[cmake-developers] A policy for Policies

Alexander Neundorf neundorf at kde.org
Mon Jun 22 14:32:25 EDT 2015


On Saturday, June 20, 2015 11:29:46 Stephen Kelly wrote:
> Brad King wrote:
> > <snip>
> 
> I recommend the following guidelines:
> 
> 1) Policies need to result in errors in a short timeframe. They are not
> something to ignore for years, because allowing that makes them feature
> toggles. Alex won't be happy with this one obviously, but that's what I
> recommend.

Just replace "Alex" with "Users who don't want to spend time babysitting their 
buildsystem, ".
 
> 2) Policies need to result in unconditional warnings in a short timeframe.
> Even -Wno-dev should have no effect on the warning when the warning is
> unconditional. If third parties are using -Wno-dev to silence output they
> need to know that will no longer work. It only works while there is an OLD
> state for the policy.
> 
> I don't think more conditions with deprecation states is a good idea. Policy
> lifecycle should be simple to understand. It should be a loud notification
> to people who see it that they have an action item on their hands.
> 
> Here's my recommendation for a way forward:
> 
> CMake 3.4:
> 
> * Policies <= CMP0011
> -- emit unconditional warnings for each policy (no OLD anymore - 6 years
> old)
> 
> * Policies CMP0051 -> CMP0054
> -- emit unconditional warnings for each policy (no OLD anymore - 3 releases
> old)
> 
> * Policies CMP0026, CMP0024
> -- emit unconditional warning (CMP0026 warning will be in place for longer
> as many are affected, so start unconditional warning now). These are high
> priority because they make a better CMake implementation possible.
> 
> CMake 3.5:
> 
> * Policies CMP0001, CMP0003, CMP0004, CMP0006 -> CMP0010
> -- emit unconditional errors for each policy (the ancient ones except 'the
> KDE4 policies')

Just so it doesn't sound only stupid: when I was still maintaining the KDE4 
buildsystem, I tried to avoid forcing users to have to update CMake (I always 
hate it if I try to do something on KDE, but instead of being able to start to 
do something, first I have to spend a day or two updating various stuff).
Ok, I wanted to avoid that for the cmake part.

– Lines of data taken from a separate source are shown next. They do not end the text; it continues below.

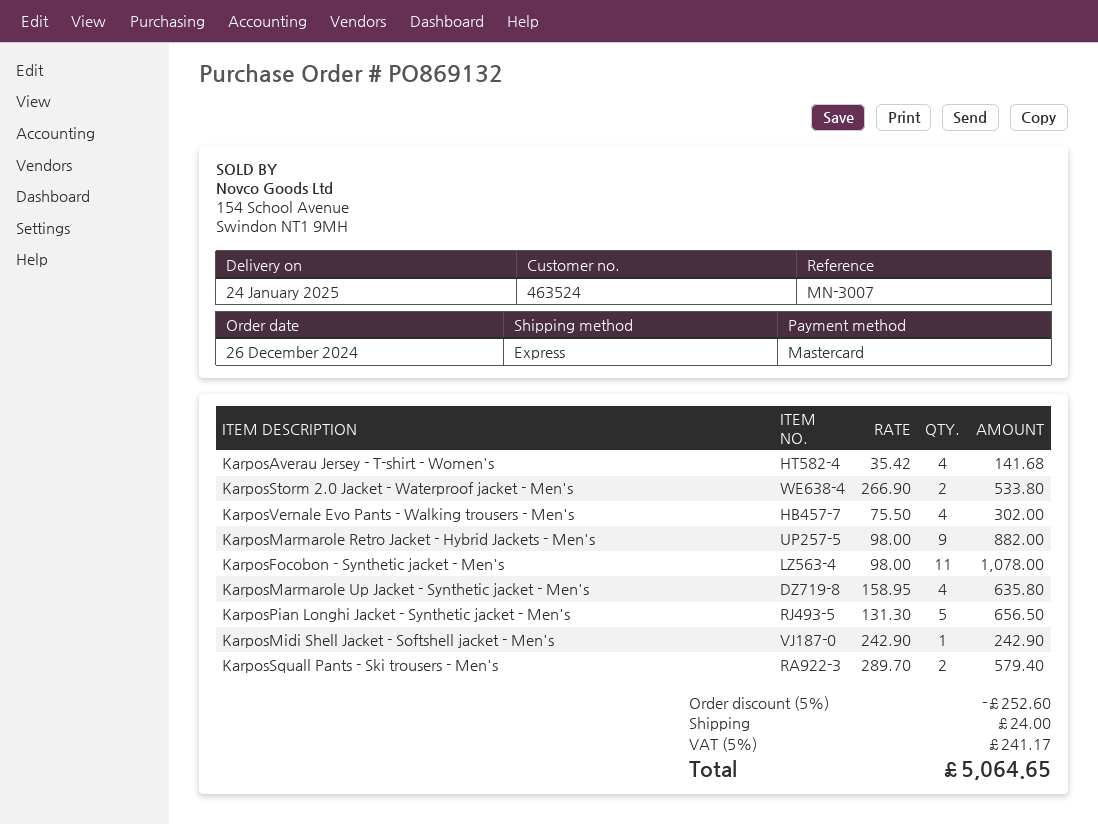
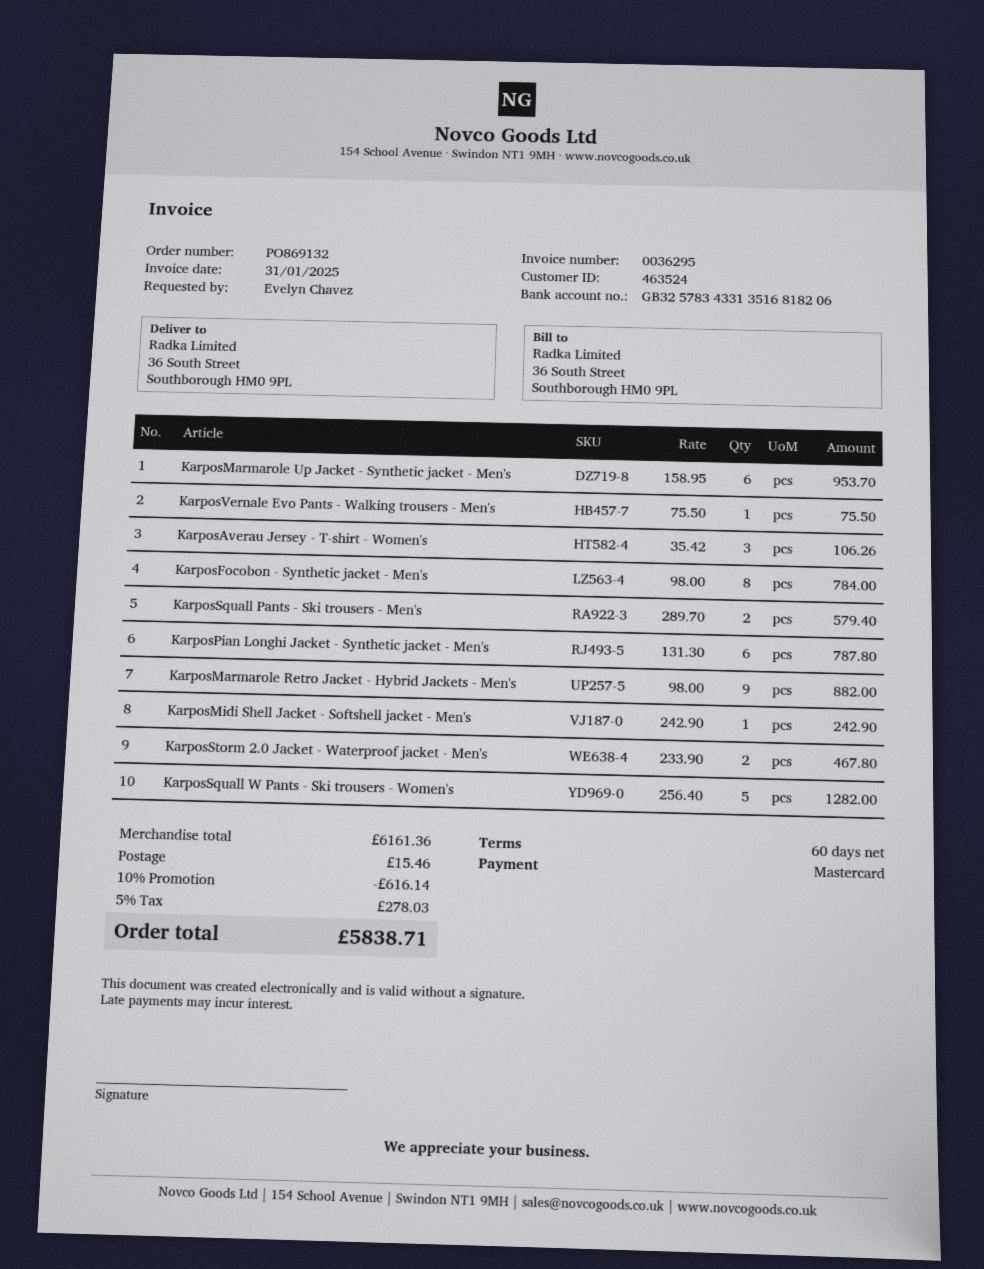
KarposAverau Jersey - T-shirt - Women's: 4 x 35.42 = 141.68 -> 3 x 35.42 = 106.26
KarposStorm 2.0 Jacket - Waterproof jacket - Men's: 2 x 266.90 = 533.80 -> 2 x 233.90 = 467.80
KarposVernale Evo Pants - Walking trousers - Men's: 4 x 75.50 = 302.00 -> 1 x 75.50 = 75.50
KarposFocobon - Synthetic jacket - Men's: 11 x 98.00 = 1078.00 -> 8 x 98.00 = 784.00
KarposMarmarole Up Jacket - Synthetic jacket - Men's: 4 x 158.95 = 635.80 -> 6 x 158.95 = 953.70
KarposPian Longhi Jacket - Synthetic jacket - Men's: 5 x 131.30 = 656.50 -> 6 x 131.30 = 787.80
KarposSquall W Pants - Ski trousers - Women's: none -> 5 x 256.40 = 1282.00
discount: 5% = 252.60 -> 10% = 616.14
shipping: 24.00 -> 15.46
tax: 5% = 241.17 -> 5% = 278.03
total: 5064.65 -> 5838.71

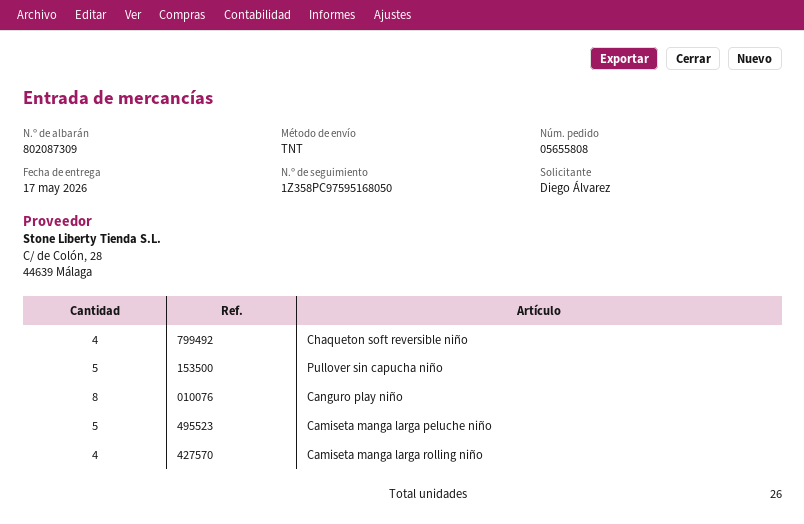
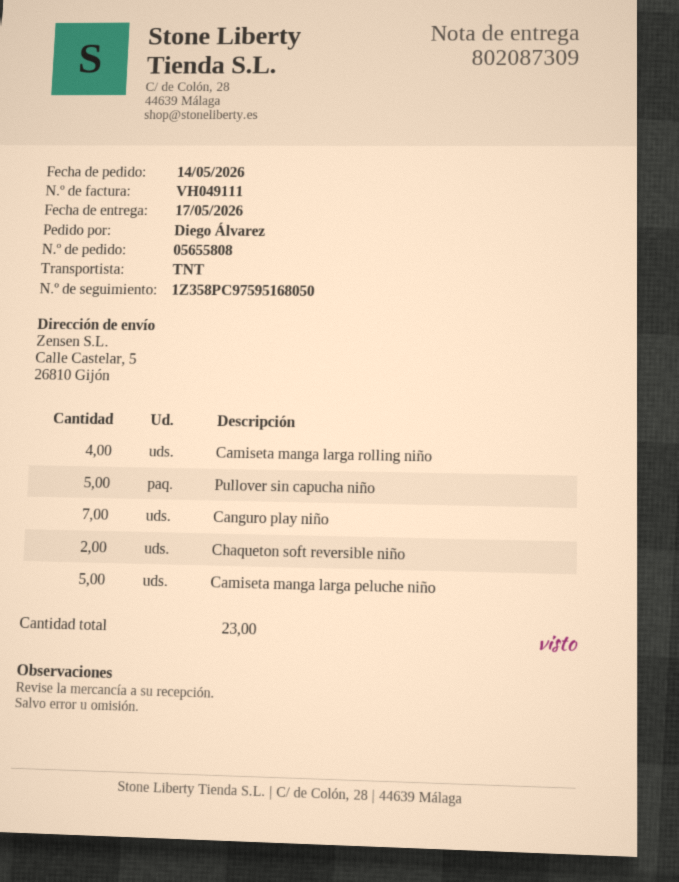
Chaqueton soft reversible niño: 4 -> 2
Canguro play niño: 8 -> 7
total quantity: 26 -> 23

So, let's say some version of KDE was released requiring CMake 2.4.5 (yeah, 
that old).
As long as there was no strong reason to require a newer version of CMake, I 
kept it at 2.4.5. Which implied, that the source should still be compilable 
with 2.4.5. Which, (at least to be on the safe side), also means, if there is 
a policy which results in a warning e.g. in 2.6.0, developers should not fix 
that warning with 2.6.0, since this might mean it does not work anymore with 
2.4.5.

Once a newer version of cmake is required, those policy settings may be 
changed. But even doing this means that developers may have to relearn some of 
their cmake skills, which is a cost, and shouldn't be forced without good 
reason.

Also, given the KDE4 source compatibility guarantees, kdebase 4.12 should 
still compile with kdelibs 4.3, and changing the cmake environments kde4libs 
is setting up influences this (and I had the impression that the uptake of 
more advanced cmake features in the wider KDE community was quite slow, e.g. 
learning about the subtleties of cmake policies).

So to me this still sounds reasonable.
 
...
> Of course all of this needs to be malleable. Let's see what the response is
> to the warning behavior in 3.4 if you apply it.

If there is a fixed date when the policy will result in an error, I'd consider 
it useful to have that date printed as part of the warning message.